Perhaps, when it comes to daily household activities, there is no greater sense of dread than watching the water go the opposite direction when you flush your toilet. You have a clog, now toilet clogs bend orwhat should you do? First of all, don’t panic.  Even even a home repair rookie can get most toilet clogs back up and running in minutes, without flooding the bathroom and making the situation worse.

It’s helpful to understand how toilets are constructed. The 2-inch plumbing pipe through which waste travels from the toilet bowl to your home’s drainpipe is called a colon. Shaped somewhat like a human colon, it twists and turns on its journey to the drain. Those sharp corners keep sewer gas and rodents from entering your home, but they also provide places where flushed waste can get stuck and clog your toilet.

When toilets clog, your best weapons are a plunger and 5-gallon bucket.

If your toilet bowl fills when flushed and the water stops before overflowing, wait a few minutes to see if the water drains. If it does, water is flowing past the clog but at a slow rate. While the water in the toilet bowl is at its lowest point, quickly empty a 5-gallon bucket of water into the bowl, taking care not to overflow the toilet. The force from a high volume of water is often enough to flush out the toilet clogs.

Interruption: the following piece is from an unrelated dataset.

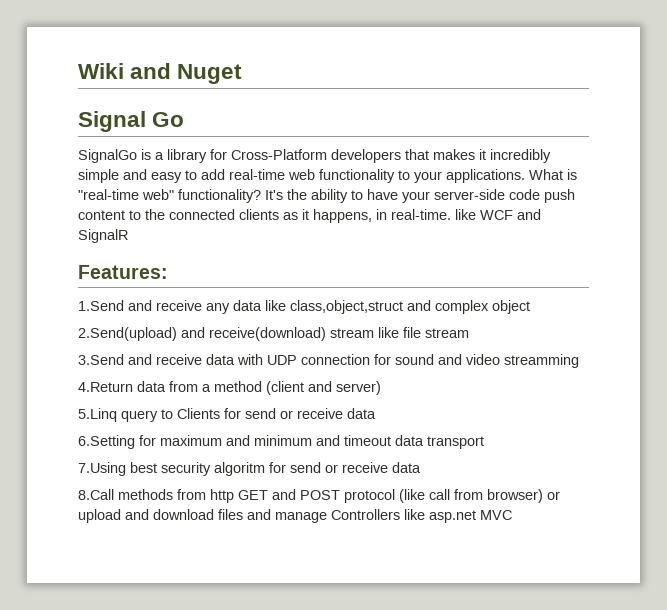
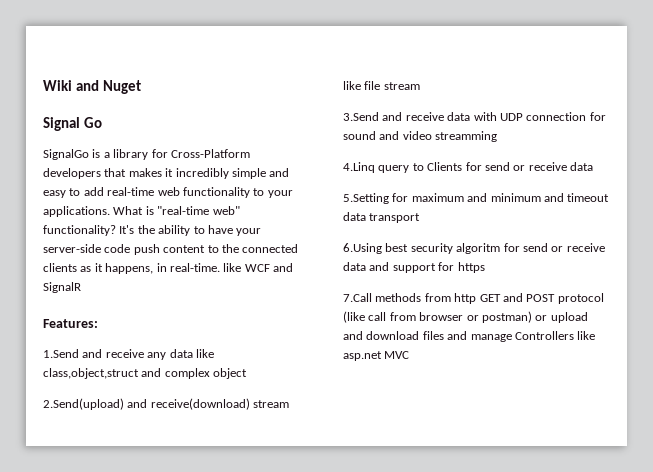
[78,381,381,395] [78,408,117,422] 4.Return data from a method (client and server) // 5.Linq -> [343,162,375,173] 4.Linq
[78,435,135,449] 6.Setting -> [343,193,389,204] 5.Setting
[78,462,126,476] 7.Using -> [343,243,382,254] 6.Using
[78,489,114,500] // 8.Call -> [369,262,485,273] [343,293,372,302] and support for https // 7.Call
[487,489,543,503] browser) -> [419,311,532,323] browser or postman)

If your toilet bowl fills but fails to drain, it’s time to get out the plunger. For plunging to work, the water level in the toilet bowl must be higher than normal. Plunge the toilet with the rubber flange pulled out to get a better seal. Push in and out vigorously, keeping enough water in the bowl to cover the plunger. Keep towels handy to wipe up water that splashes out.

For about 90 percent of toilet clogs, you only need one special tool—a plunger. Buy one with an extension flange on the rubber bell-shaped end. It’s designed to fit toilets better so you can deliver more “oomph” to the plunge. You could pull a woodchuck from a hole with one of these things. It’ll unplug sink and tub drains too, if you simply fold the flange back into the bell.